Friday, February 01, 2019

Poem Retrospective I

I started putting up poems here, both those of others and drafts of my own, in part as a philosophical activity; I had become exasperated at the tendency of philosophers of language to say things that were obviously inconsistent with the existence and character of poetry, despite the fact that poetry is one of the most important and universal forms of real language use. By a sort of heterogony of ends, it has served other functions since, but it has been going on for quite a while now. All of my own poems are, as I sometimes say, drafts until I die, but there are a number of them that are probably fairly close to their final form. There is usually room for some tweaking here and there, and you can never really predict when you'll have an idea that transforms a poem significantly, but allowing for this, there are a few that probably are approaching where they should be. So I thought I'd take some stock of them this February, to see where I'm at with them, and I might as well put them up.

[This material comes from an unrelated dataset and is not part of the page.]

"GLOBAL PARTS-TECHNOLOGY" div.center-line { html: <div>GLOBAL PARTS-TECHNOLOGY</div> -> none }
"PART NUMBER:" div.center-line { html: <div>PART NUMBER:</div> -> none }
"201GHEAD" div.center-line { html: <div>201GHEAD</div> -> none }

'Luthany' is a fictional country that was invented in The Mistress of Vision by Francis Thompson in order to write poems about.

Where is the land of Luthany,
Where is the tract of Elenore?
I am bound therefor.

Tolkien borrows it as an Elvish name for the island of Britain in his early Book of Lost Tales myths; his original idea was that it meant 'friendship', to signify friendship between Men and Elves. But, as words tended to do in Tolkien's work, it took on a life of his own, and became better known as a name in the Elvish form he made for it: LĂșthien.

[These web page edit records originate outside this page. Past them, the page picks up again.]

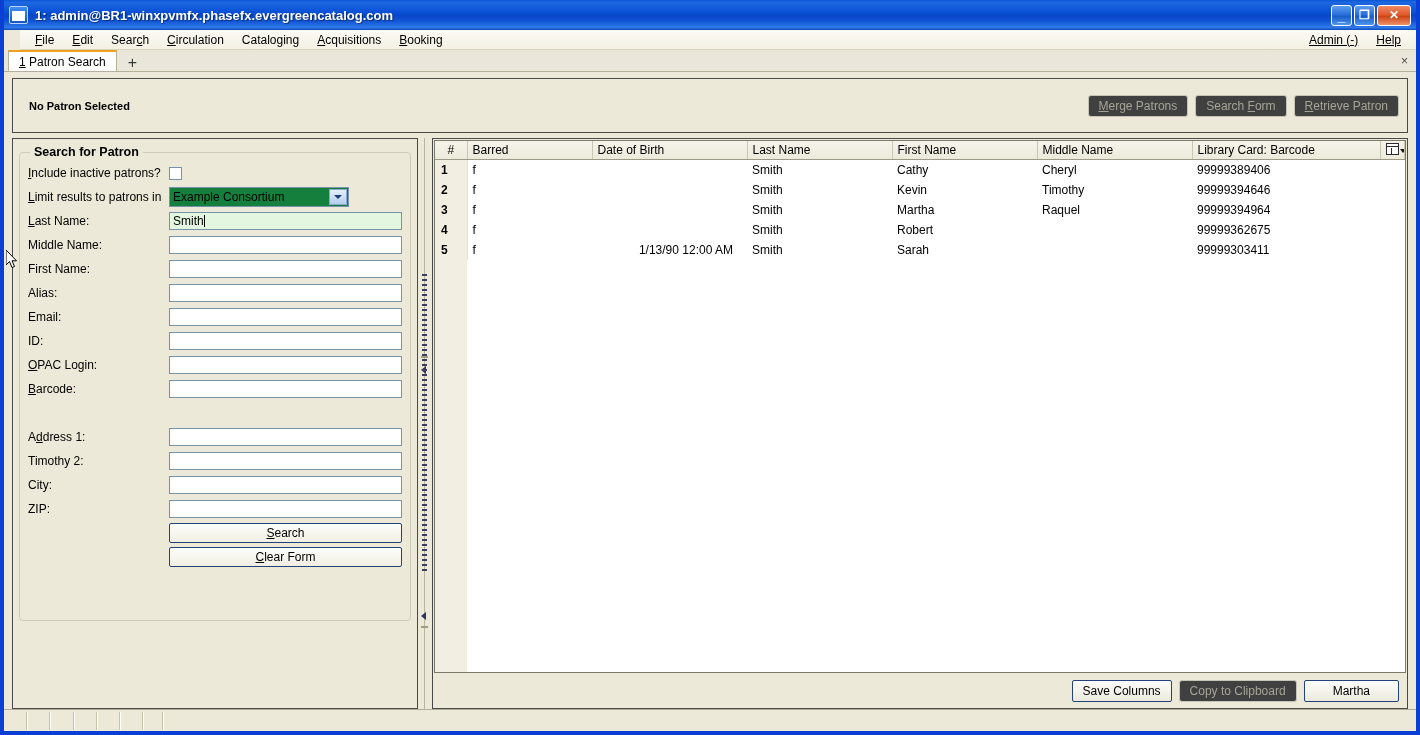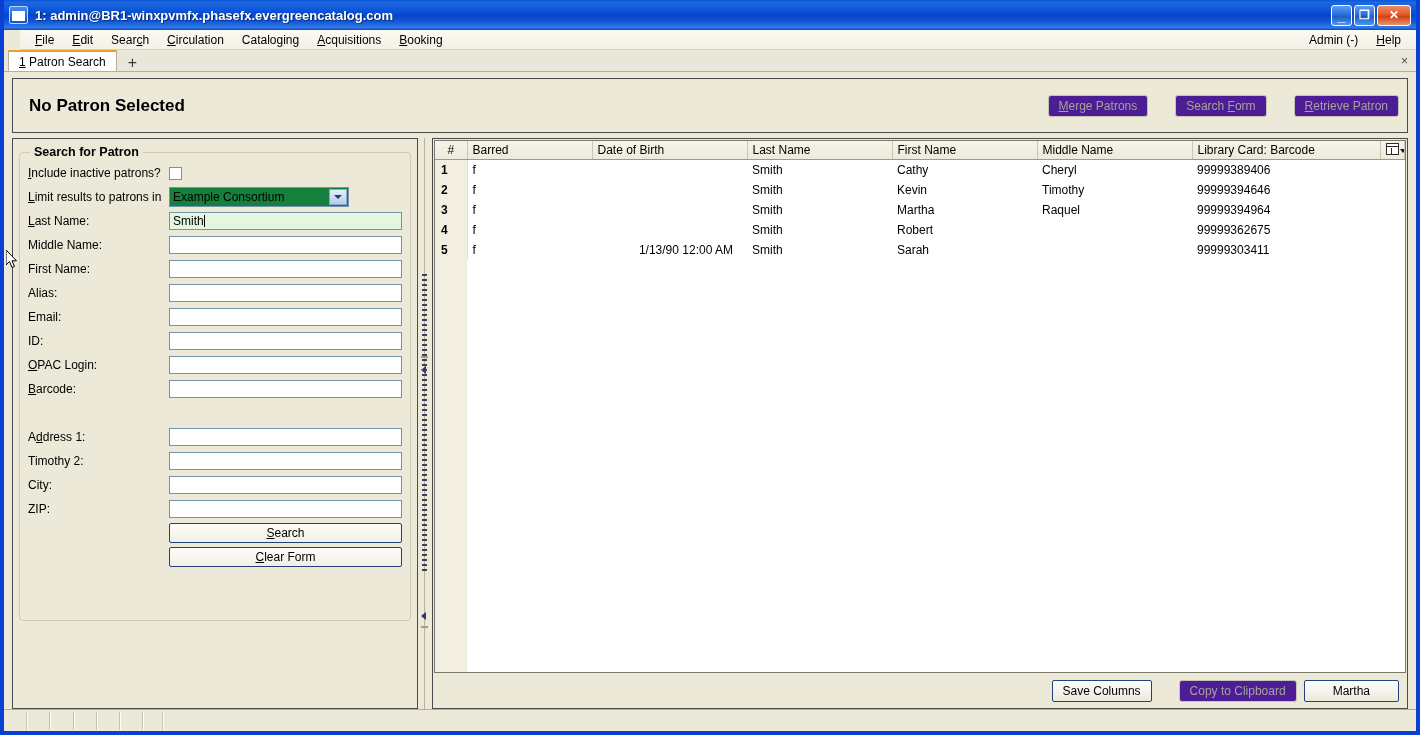"Admin (-)" .menu-right { text-decoration: none -> underline }
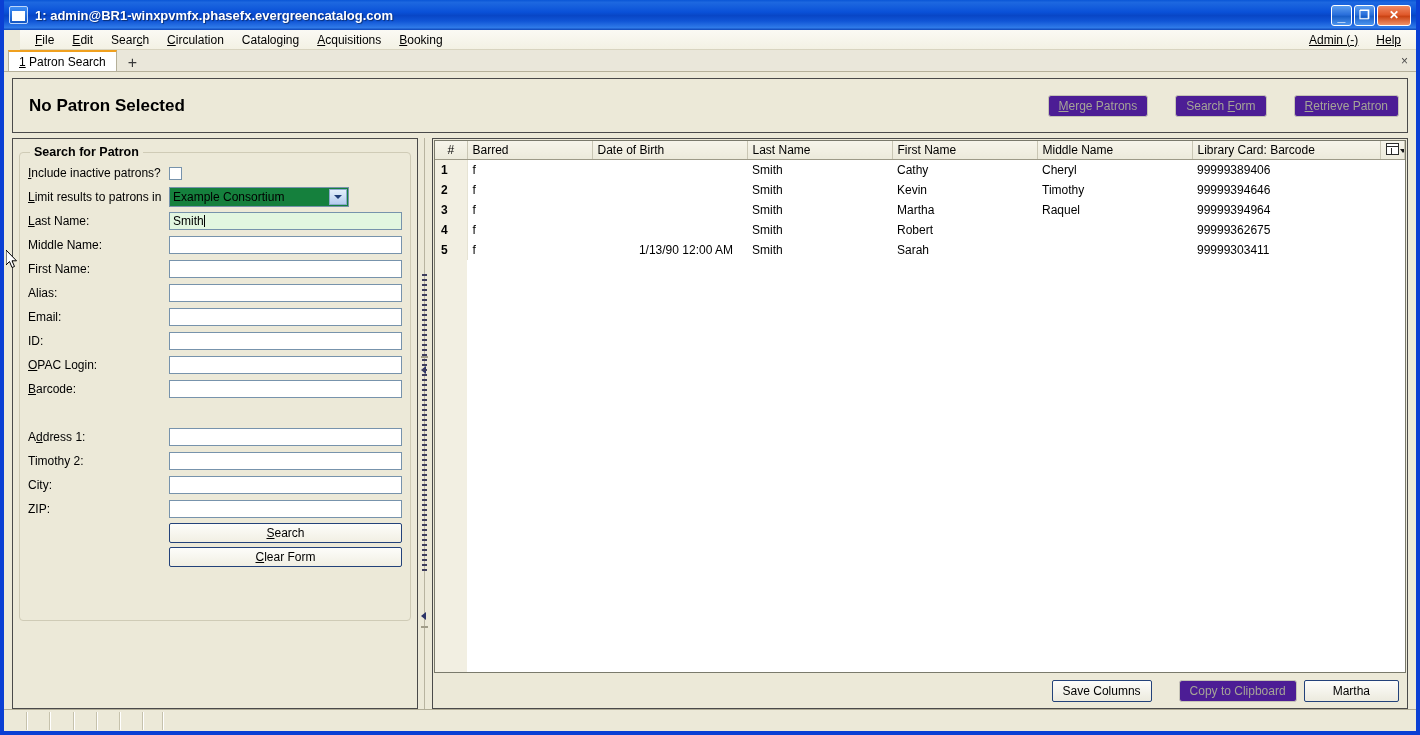"No Patron Selected" .patron-title { font-size: 17px -> 11px }
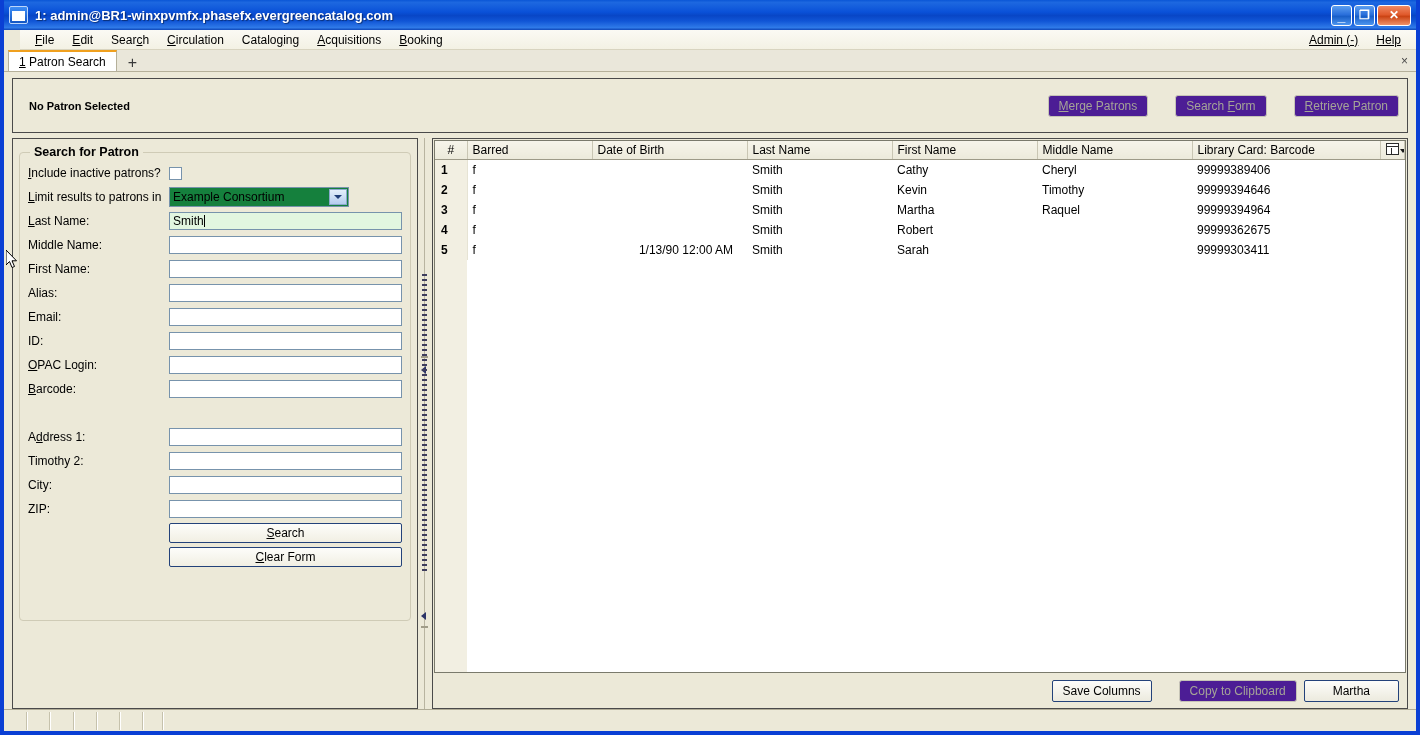"Merge Patrons" .btn.disabled { background: #4c1d95 -> #404040; margin-left: 20px -> none }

In Luthany the Shadows Fall

In Luthany the shadows fall
on ruins of deserted halls
that, great of beam, still rise on high,
that, strong of stone, yet stand and wait.
The earth may fade, the sun may die,
but Luthany will stand and wait.

In Luthany the birds yet trill
with song of lark and whippoorwill;
sad nightingales remember days
as mockingbirds recall the years
when merchants traveled Luthan ways;
but only birds recall those years.

Yet someday soon will woods awake,
the hopes undie and hearts unbreak;
and then the dreaming souls will rise
to wake the sleeping land with dance.
When lives again the thing that dies,
then you and I once more will dance.